Emojis to replace the written word?

The rhetoric of social media seems to be the new linguistic status quo, and with the news of 250 new emoji characters set to hit keypads around the world later this month, the cute characters are here to stay. Emoji fans can even look forward to an emoji-only social network site. In a mammoth undertaking, the entire epic of Moby Dick has been translated, word for word, into emoji speak. Literary enthusiasts can buy Fred Benenson’s ambitious 'Emoji Dick' project on Amazon now for a couple of hundred dollars (or a fiver for a PDF copy).

Emojis can be heartfelt, ironic, absurd, fun, rude. They’re certainly a fitting medium for time-pressed millennials who struggle to spell out actual sentiments. But are they more powerful than this?

Undeniably emojis are changing the way we communicate, and linguists and lexicographers are overwhelmed with the new language – how long is it before a set of smiley faces pops up in the Oxford Dictionary alongside the fabled ‘selfie’? Linguist Ben Zimmer says that ‘it’s the wild west of the emoji era. People are making up the rules as they go. It’s completely organic’.

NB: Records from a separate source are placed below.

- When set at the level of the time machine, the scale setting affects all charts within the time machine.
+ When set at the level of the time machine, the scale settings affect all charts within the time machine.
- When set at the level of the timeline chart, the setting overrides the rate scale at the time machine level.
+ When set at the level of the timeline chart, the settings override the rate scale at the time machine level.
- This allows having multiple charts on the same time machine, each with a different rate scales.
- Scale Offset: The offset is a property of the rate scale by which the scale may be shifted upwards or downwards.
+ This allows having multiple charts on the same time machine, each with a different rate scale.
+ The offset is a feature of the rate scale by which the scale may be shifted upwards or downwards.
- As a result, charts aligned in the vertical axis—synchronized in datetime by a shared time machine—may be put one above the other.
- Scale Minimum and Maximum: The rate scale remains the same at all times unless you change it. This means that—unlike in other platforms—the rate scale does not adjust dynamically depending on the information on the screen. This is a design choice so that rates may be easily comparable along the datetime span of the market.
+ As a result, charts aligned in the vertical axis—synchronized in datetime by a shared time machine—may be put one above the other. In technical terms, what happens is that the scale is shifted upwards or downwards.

Linguists from Stanford University are analysing emoticon use on Twitter – it seems that geography, age, gender and social class all affect emoticon use in just the same way that dialects and regional accents exist. Friendship groups will fall into habits of favouring certain emojis, similarly to how slang develops.

For example, there is a difference between the type of person who will use a hyphen ‘nose’ in a smiley face and those who opt for the more youthful and compact non-nose. Equally, it seems that women are far more emoji-minded, using emoticons to a much greater extent than men; presumably because women are, on the whole, more emotionally charged and so the cute, endearing emoji designs will appeal.

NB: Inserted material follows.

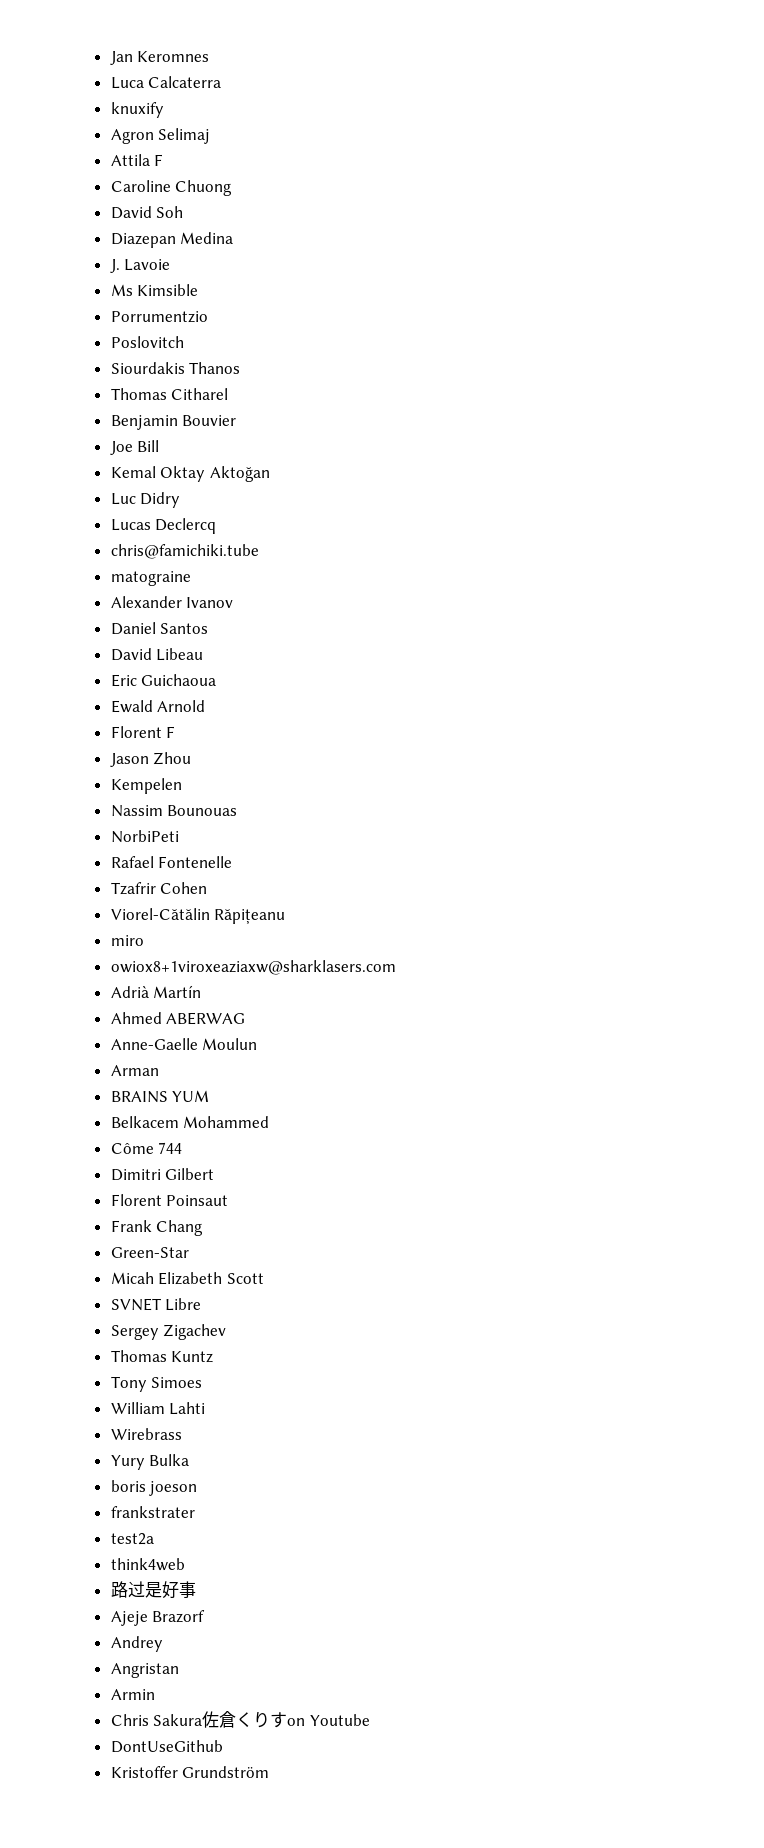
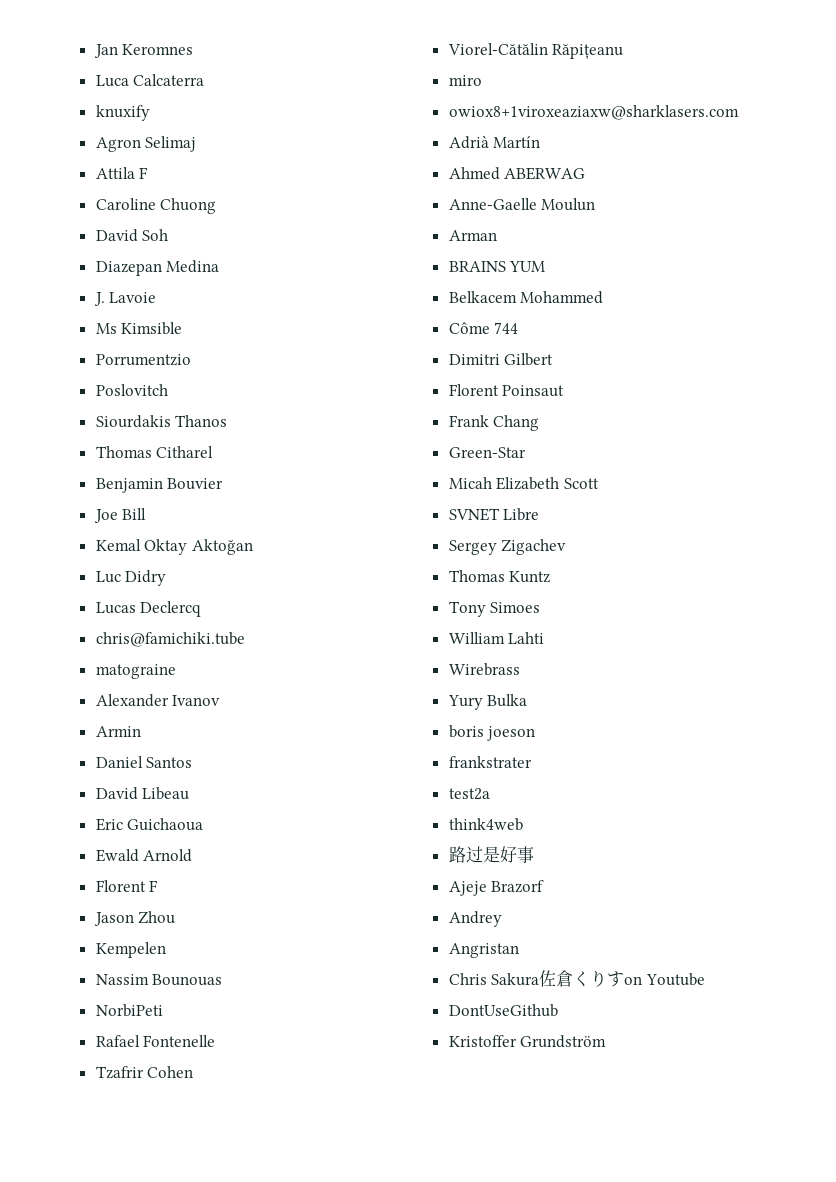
+ Armin
- Armin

With Twitter’s 140-word limit per tweet and Instagram’s focus on the image, we are constantly being forced to truncate whole sentences into bite-size chunks of information, which is where the hashtag and emoticon faces originally came in handy.

But it’s not just on social media that this new form of communication exists, as the inclusion of hashtags, @ signs and Throw Back Thursdays are common in longer articles in print and in everyday speech.

Certainly, our current punctuation is limited – an exclamation mark can signal a variety of sentiments from anger, to disbelief to excitement. In person to person interactions, so much of the conversation and meaning is expressed through facial expressions, thus it follows that a little picture of a face may actually be a more representative form of communicating meaning than mere words. It makes it far easier to identify and judge the tone of what someone is trying to say.

In many ways the idea behind emojis is actually very old; pictorial expression was the basis of written communication, and it’s easy to see similarities between ancient hieroglyphics and cave paintings and the image-based emoticon system. Linguists, artists and philosophers have long imagined a universal pictorial language, a visual system of communication that captures a higher level of meaning than the written word. How many times have you replied to a message with an emoji? The answer is probably lots, as the images just seem to capture sentiment more succinctly and expressively than a sentence.


In 1969, Vladimir Nabokov told The New York Times: “I often think there should exist a special typographical sign for a smile a supine round bracket.” In 1982, computer scientist Scott Fahlman granted his wish. Looking for a solution to the miscommunication that prevailed on early Internet message boards, he proposed that a rotated smiling face, composed of a colon, a hyphen and a parenthesis — :-) — should indicate that the writer was joking.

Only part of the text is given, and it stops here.